Перелетные птицы становятся чужестранцами,

не различают гнезд,

наталкиваясь друг на друга,

их крылья молниеносны

на фоне туманных скал,

в отрыве от той земли,

что уже ни тепла, ни прохладна,

точно кожа почивших там,

вдалеке от жизни и смерти

3.

Приземистое здание барачного типа, сплошь из узких и темных коридоров; стены, выкрашенные в два оттенка зеленого — серо-салатовый снизу, болотный сверху; редкие окна в больничный двор, двери без ручек (чтобы открыть, нужно взяться за проушину для навесного замка), кабинеты без мебели, перенаселенные палаты с железными койками без матрацев (хорошо, если вообще есть койки), обезжизненное пространство типовой архитектуры, коридорный лабиринт, где единственный ориентир — выцветшие памятки для пациентов. Витрувианский человек-паук, его метаморфоза на постере, украшающем дверь кабинета главврача. Сырный запах швабры, запах карболки, лизола и хлорки поверх плесневелой затхлости, смесь советской поликлиники и малярийных тропиков, запах отсутствия. Отсутствие медикаментов, санитарно-гигиенических средств, оборудования. И мое собственное отсутствие: последний раз я был в таком месте восемь лет назад. Но все до сих пор знакомо, если не сказать — привычно, все-таки стаж. Думал об этом не без гордости. То была гордость вазаха, возомнившего себя знатоком сердцевины мрака. Глупая кичливость белого человека. Его напыщенный вид, когда он беспрепятственно проходит через КПП, мимо охранников в солдатской форме. Будь мы африканцами, нам не удалось бы миновать этот блокпост без проверки документов и длительных расспросов о цели визита. Вероятно, с нас потребовали бы паспорта, пропуска, пригласительные билеты, вид на жительство и свидетельство о рождении. В нашем же случае цвет кожи говорил обо всем красноречивей сотни документов.
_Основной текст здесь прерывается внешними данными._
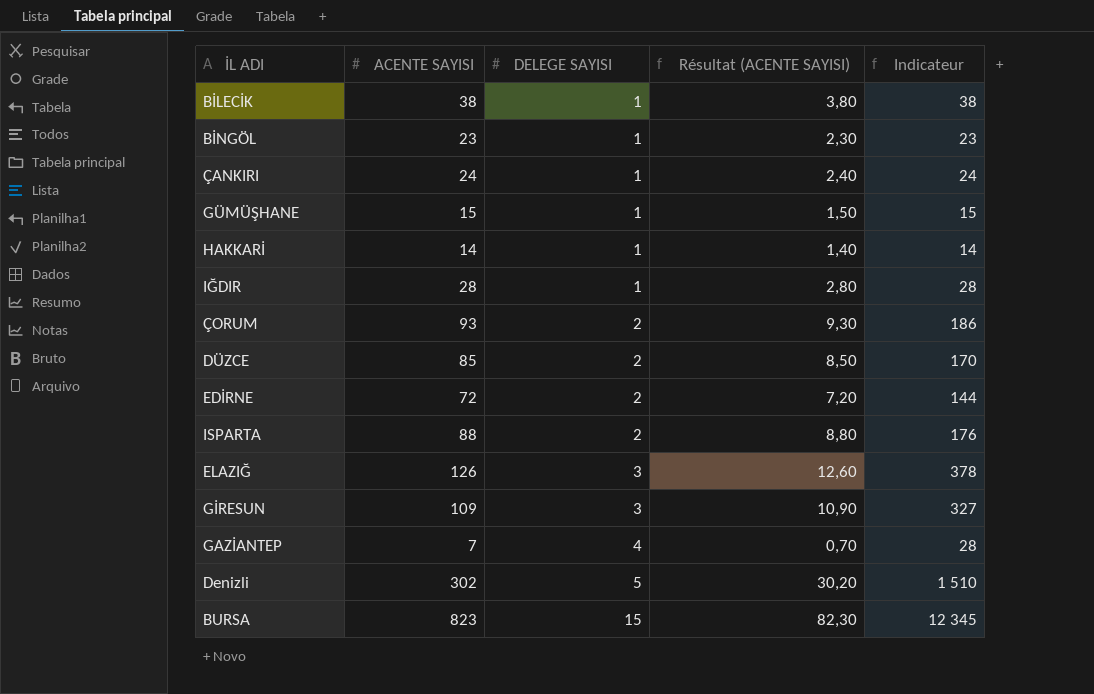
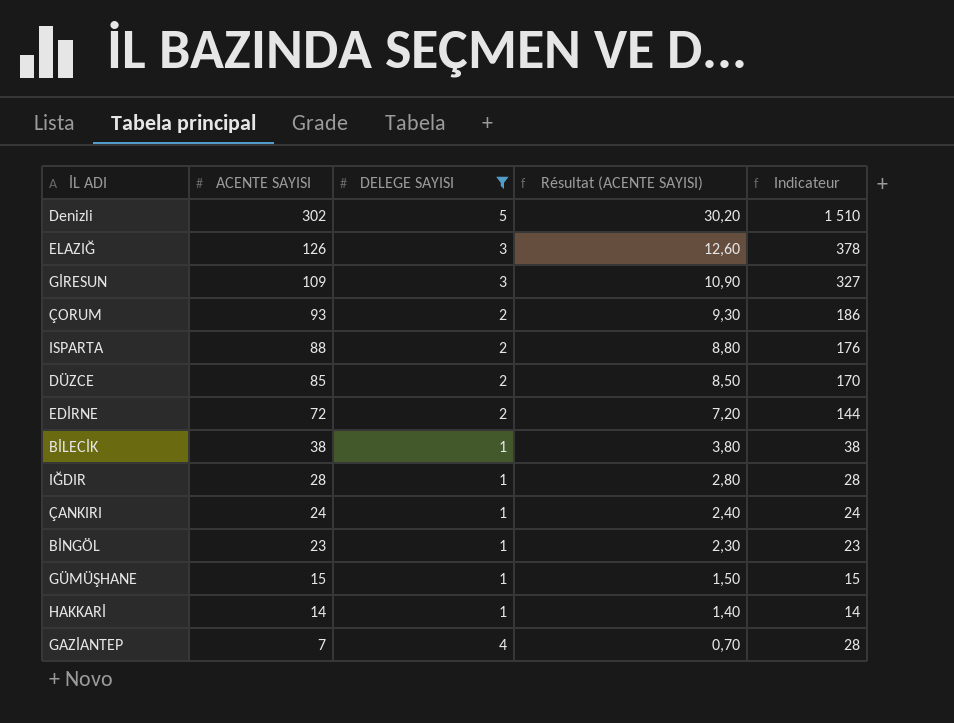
filter: none -> DELEGE SAYISI != 15
row order: DELEGE SAYISI ascending -> ACENTE SAYISI descending

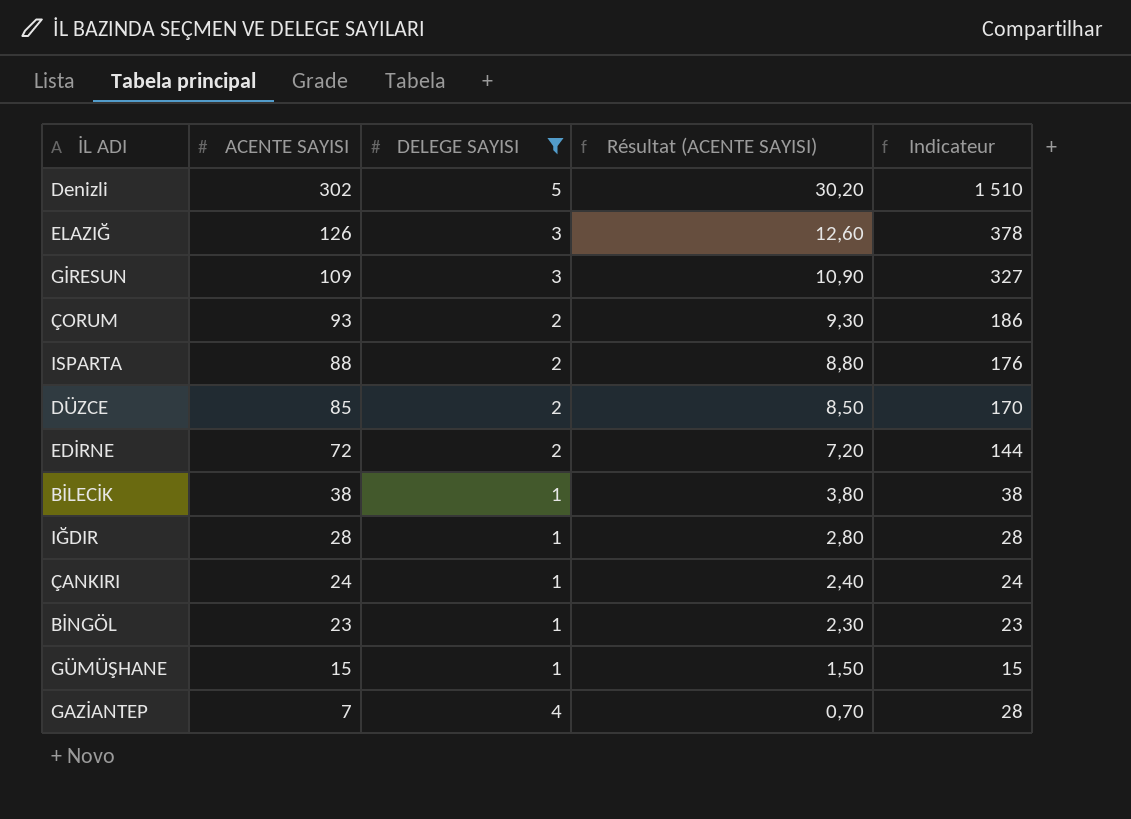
row HAKKARİ: 14 | 1 | 1,40 | 14 -> none

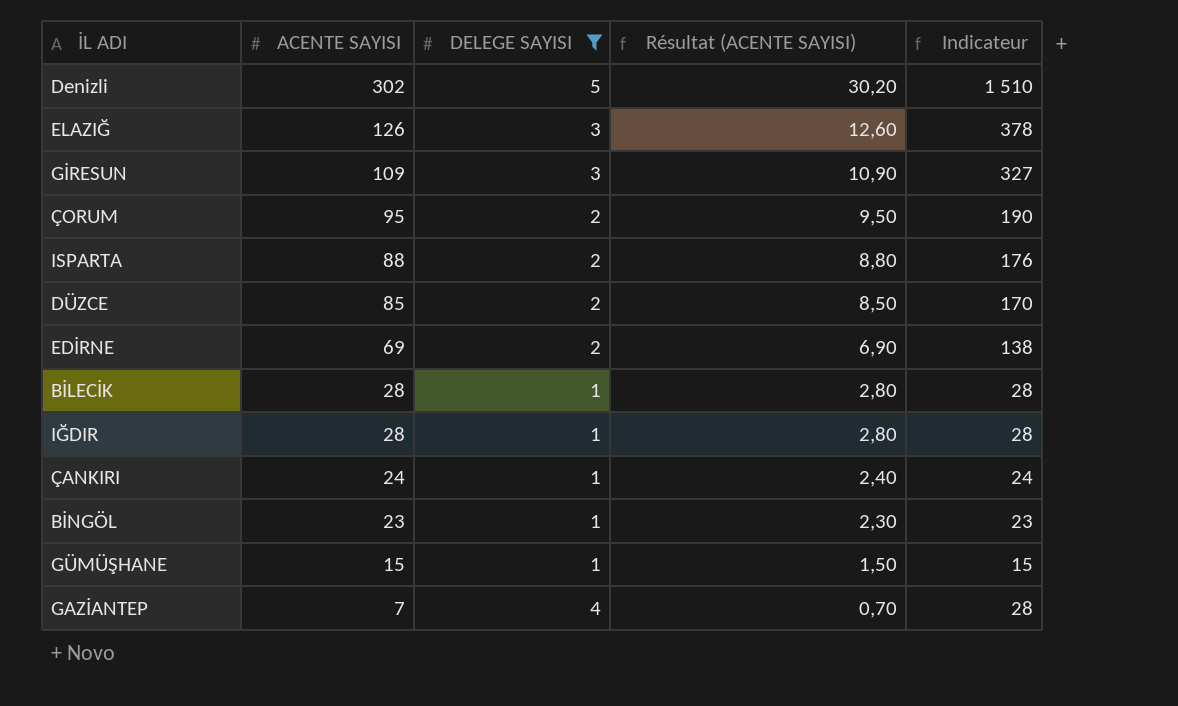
ÇORUM | ACENTE SAYISI: 93 -> 95
ÇORUM | Résultat (ACENTE SAYISI): 9,30 -> 9,50
ÇORUM | Indicateur: 186 -> 190
EDİRNE | ACENTE SAYISI: 72 -> 69
EDİRNE | Résultat (ACENTE SAYISI): 7,20 -> 6,90
EDİRNE | Indicateur: 144 -> 138
BİLECİK | ACENTE SAYISI: 38 -> 28
BİLECİK | Résultat (ACENTE SAYISI): 3,80 -> 2,80
BİLECİK | Indicateur: 38 -> 28

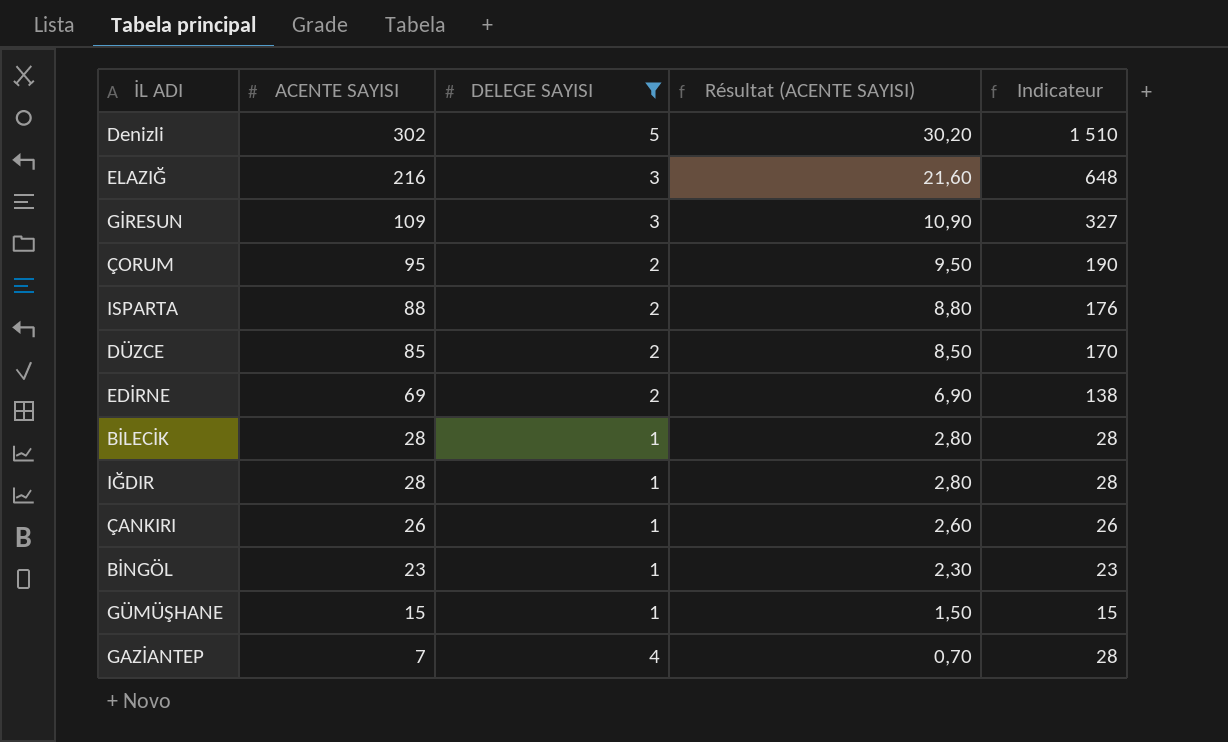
ELAZIĞ | ACENTE SAYISI: 126 -> 216
ELAZIĞ | Résultat (ACENTE SAYISI): 12,60 -> 21,60
ELAZIĞ | Indicateur: 378 -> 648
ÇANKIRI | ACENTE SAYISI: 24 -> 26
ÇANKIRI | Résultat (ACENTE SAYISI): 2,40 -> 2,60
ÇANKIRI | Indicateur: 24 -> 26

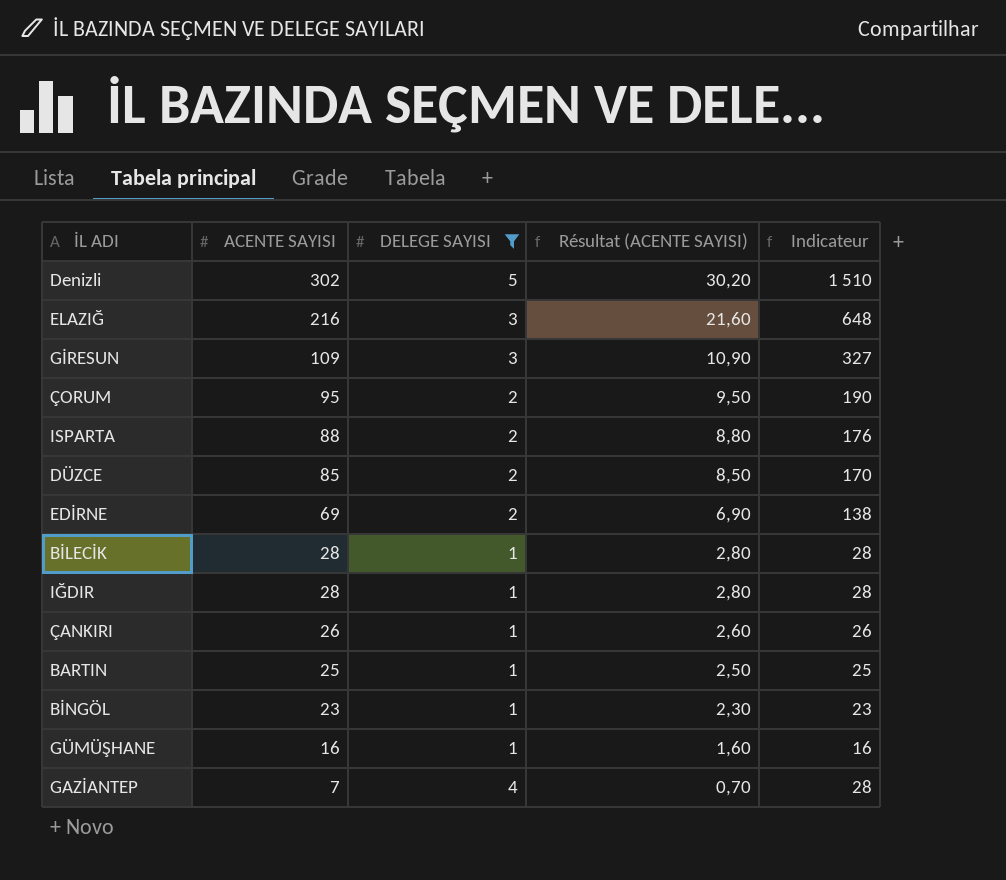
row BARTIN: none -> 25 | 1 | 2,50 | 25
GÜMÜŞHANE | ACENTE SAYISI: 15 -> 16
GÜMÜŞHANE | Résultat (ACENTE SAYISI): 1,50 -> 1,60
GÜMÜŞHANE | Indicateur: 15 -> 16

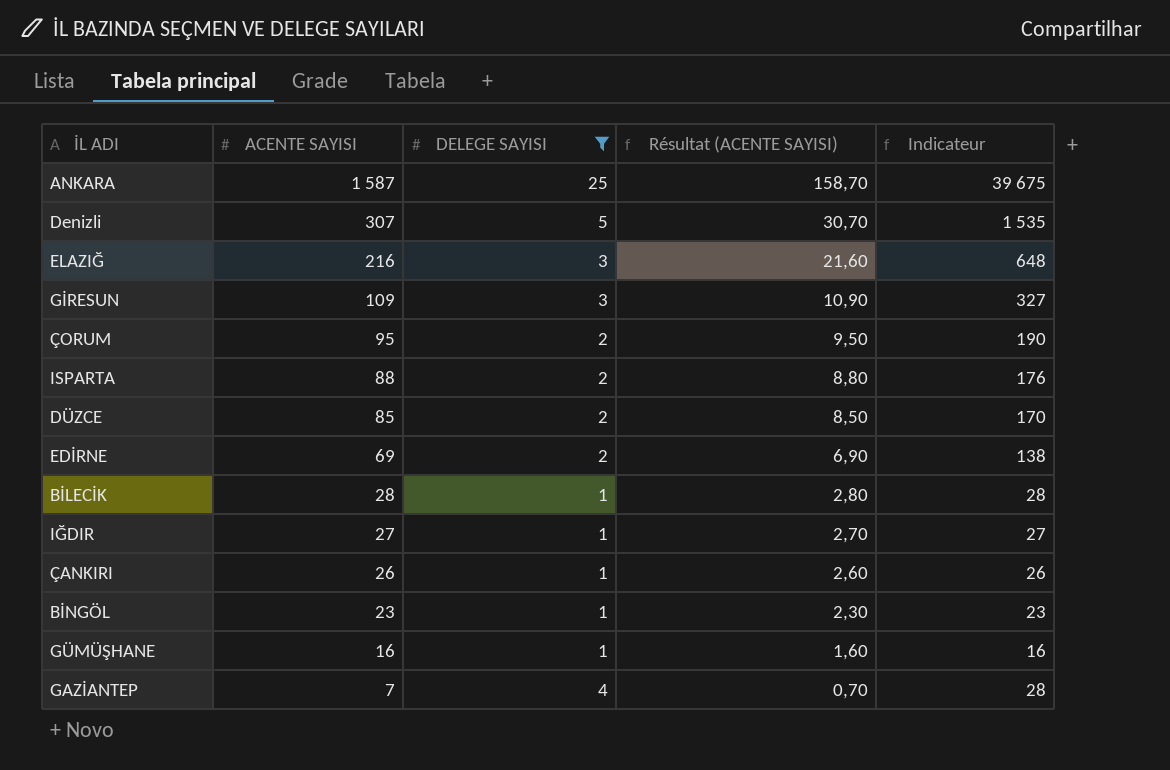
row BARTIN: 25 | 1 | 2,50 | 25 -> none
row ANKARA: none -> 1 587 | 25 | 158,70 | 39 675
Denizli | ACENTE SAYISI: 302 -> 307
Denizli | Résultat (ACENTE SAYISI): 30,20 -> 30,70
Denizli | Indicateur: 1 510 -> 1 535
IĞDIR | ACENTE SAYISI: 28 -> 27
IĞDIR | Résultat (ACENTE SAYISI): 2,80 -> 2,70
IĞDIR | Indicateur: 28 -> 27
Всякий, кто путешествовал по Африке, знает: на деревенском базаре, на городской улице, у входа в национальный парк или на фоне какого-нибудь объекта культурного наследия белая кожа — это карт-бланш для попрошаек, чумазых детей, торговцев цацками и просто подозрительных типов («my friend, my friend!»). Тебя никогда не оставят в покое, с этим нужно смириться. Зато в африканской больнице белая кожа заменяет любой пропуск. Если на улице бледнолицый — источник дохода для прилипал, то в госпитале он автоматически возводится в ранг эксперта-спасателя или инспектора из международной организации (не важно какой). Зачем бы еще белому человеку находиться в африканской больнице? Ты идешь по коридору, перед тобой распахиваются двери, расступаются охранники. Тебе дозволено по умолчанию заглядывать во все углы, ворошить любые архивы.